Kebaikan Tanpa Paksaan
Depresi. Dampak psikis ini kini tengah dialami seorang anak perempuan di Bantul, Yogyakarta, karena mengalami kejadian tidak menyenangkan di sekolahnya. Ia dipaksa berjilbab oleh pihak sekolah, sebuah sekolah negeri yang sesungguhnya tak pernah ditetapkan peraturan wajib berjilbab bagi siswi-siswinya.
Yuliani, sang pendamping anak tersebut menceritakan kondisi sang anak kini. “Ya sudah mau keluar kamar, mandi. Ambil minum tetapi masuk lagi di kamar, kunci lagi,” kata Yuli[*]. Pemaksaan yang sebenarnya tak perlu–dan tak boleh dilakukan–harus menjatuhkan korban.
Yogyakarta hanya satu dari sekian wilayah yang mencatat adanya kasus-kasus serupa. Padang, DKI, dan Malang, sedihnya, ikut ambil bagian dari sebuah isu yang kini tengah hangat diperbincangkan dan diperdebatkan. Lagi-lagi, kita harus menyaksikan perundungan terjadi atas nama agama, atau atas nama ‘kebaikan’ versi entah siapa.
Islam yang saya kenal, cintai, dan yakini sepenuh hati, tak pernah membenarkan pemaksaan.

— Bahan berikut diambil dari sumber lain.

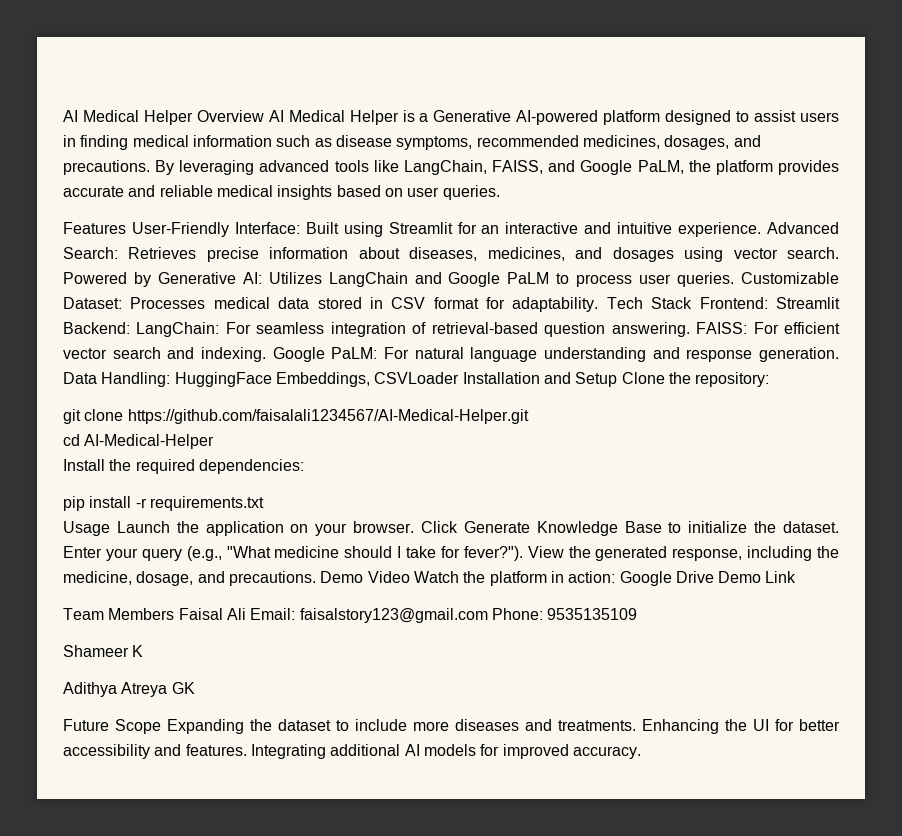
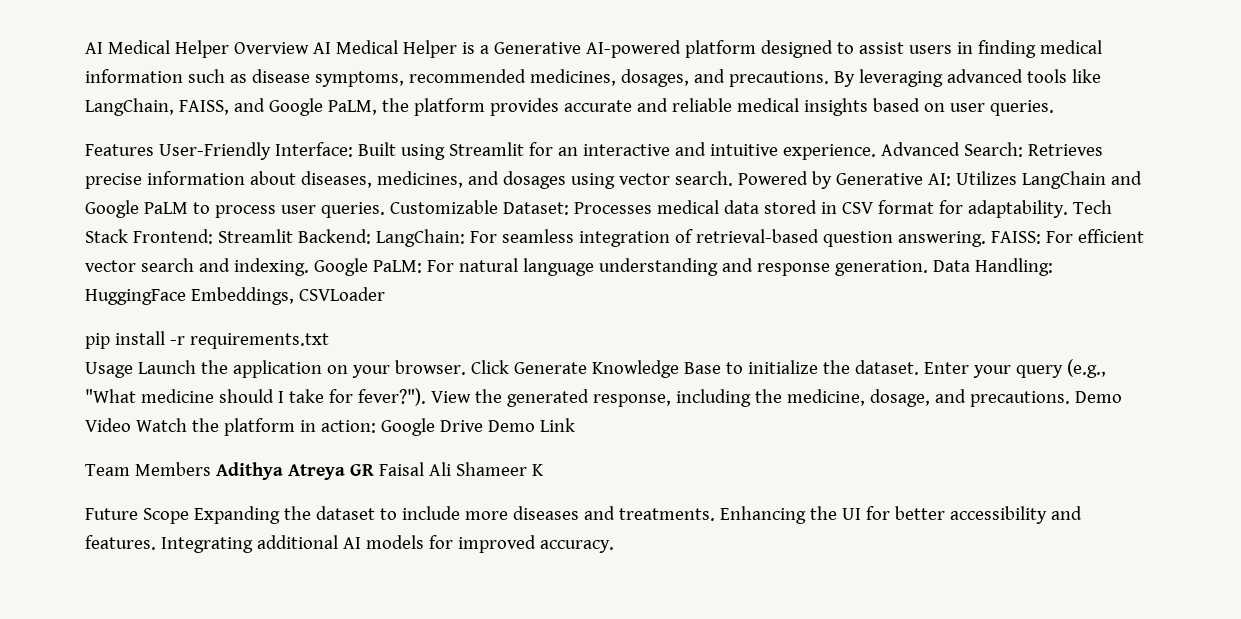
- Data Handling: HuggingFace Embeddings, CSVLoader Installation and Setup Clone the repository:
- git clone https://github.com/faisalali1234567/AI-Medical-Helper.git
- cd AI-Medical-Helper
- Install the required dependencies:
+ Data Handling: HuggingFace Embeddings, CSVLoader
- Team Members Faisal Ali Email: faisalstory123@gmail.com Phone: 9535135109
- Shameer K
+ Team Members Adithya Atreya GR Faisal Ali Shameer K
- Adithya Atreya GK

Allah Ta’ala jelas berfirman, “Tidak ada paksaan dalam agama. Sungguh jalan benar itu nyata bedanya dari kesesatan.” (QS. Al-Baqarah 2: 257)

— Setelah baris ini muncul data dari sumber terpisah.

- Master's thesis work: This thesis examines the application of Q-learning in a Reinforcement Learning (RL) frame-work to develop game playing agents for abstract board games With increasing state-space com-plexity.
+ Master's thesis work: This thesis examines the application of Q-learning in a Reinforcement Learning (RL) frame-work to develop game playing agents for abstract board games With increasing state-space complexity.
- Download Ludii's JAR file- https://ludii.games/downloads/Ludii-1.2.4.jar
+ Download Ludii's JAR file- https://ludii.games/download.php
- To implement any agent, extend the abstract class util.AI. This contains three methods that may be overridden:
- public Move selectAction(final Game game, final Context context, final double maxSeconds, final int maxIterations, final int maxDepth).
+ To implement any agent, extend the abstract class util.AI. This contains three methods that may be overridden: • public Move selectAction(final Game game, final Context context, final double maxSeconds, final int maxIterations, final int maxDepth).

Sesuatu yang unggul, sesuatu yang agung, sesuatu yang benar, tak perlu jalan paksaan–apalagi kekerasan–hanya untuk sebuah pengakuan, pun ketaatan. Cahaya yang terang sangat nyata bedanya dengan kegelapan, sebagaimana jelas bedanya antara jalan yang benar dengan jalan yang menyesatkan.
Rasulullah SAW sendiri–dengan sabda maupun amalan hidupnya–dengan begitu jelas mencontohkan bagaimana paksaan tidak pernah menjadi bagian dari ajaran Islam. Walaupun beliau SAW adalah seorang pemimpin negara, tak ada satupun pemaksaan pernah beliau SAW contohkan dalam pemerintahannya.
Bila kemudian Muslimah di zaman Rasulullah SAW menaati sabda-sabda beliau SAW, termasuk dalam hal berpakaian, itu semata-mata karena mereka mengimani dan mencintai Allah dan Rasul-Nya sedemikian rupa sehingga mereka siap dan ingin berlomba-lomba untuk menaati setiap perintah yang disampaikan.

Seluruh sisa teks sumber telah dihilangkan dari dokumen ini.